→ **Task brief**:
Every record here must be copied exactly, except for the images it holds.

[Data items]

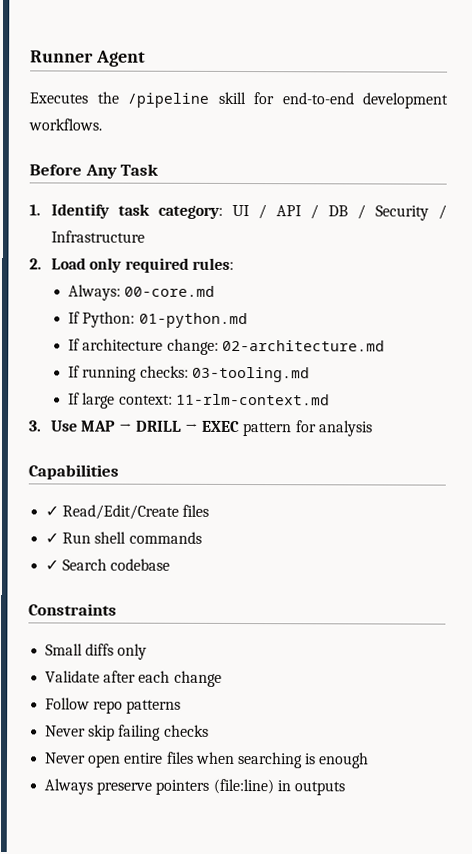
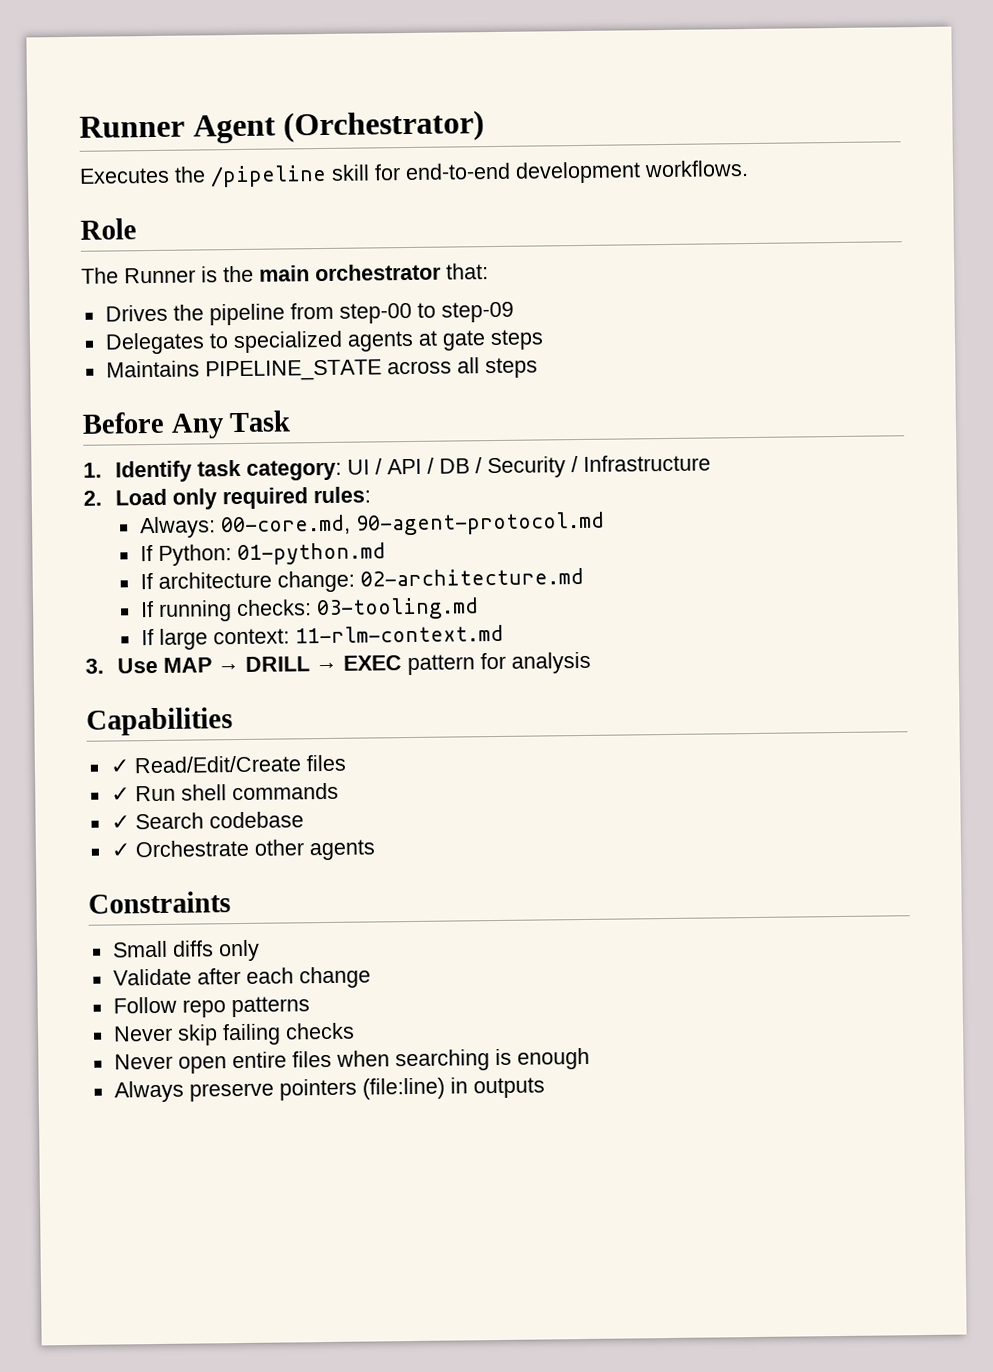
- Runner Agent
+ Runner Agent (Orchestrator)
+ Role
+ The Runner is the main orchestrator that:
+ Drives the pipeline from step-00 to step-09
+ Delegates to specialized agents at gate steps
+ Maintains PIPELINE_STATE across all steps
- Always: 00-core.md
+ Always: 00-core.md, 90-agent-protocol.md
+ ✓ Orchestrate other agents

→ **Written solution**:
- Runner Agent
+ Runner Agent (Orchestrator)
+ Role
+ The Runner is the main orchestrator that:
+ Drives the pipeline from step-00 to step-09
+ Delegates to specialized agents at gate steps
+ Maintains PIPELINE_STATE across all steps
- Always: 00-core.md
+ Always: 00-core.md, 90-agent-protocol.md
+ ✓ Orchestrate other agents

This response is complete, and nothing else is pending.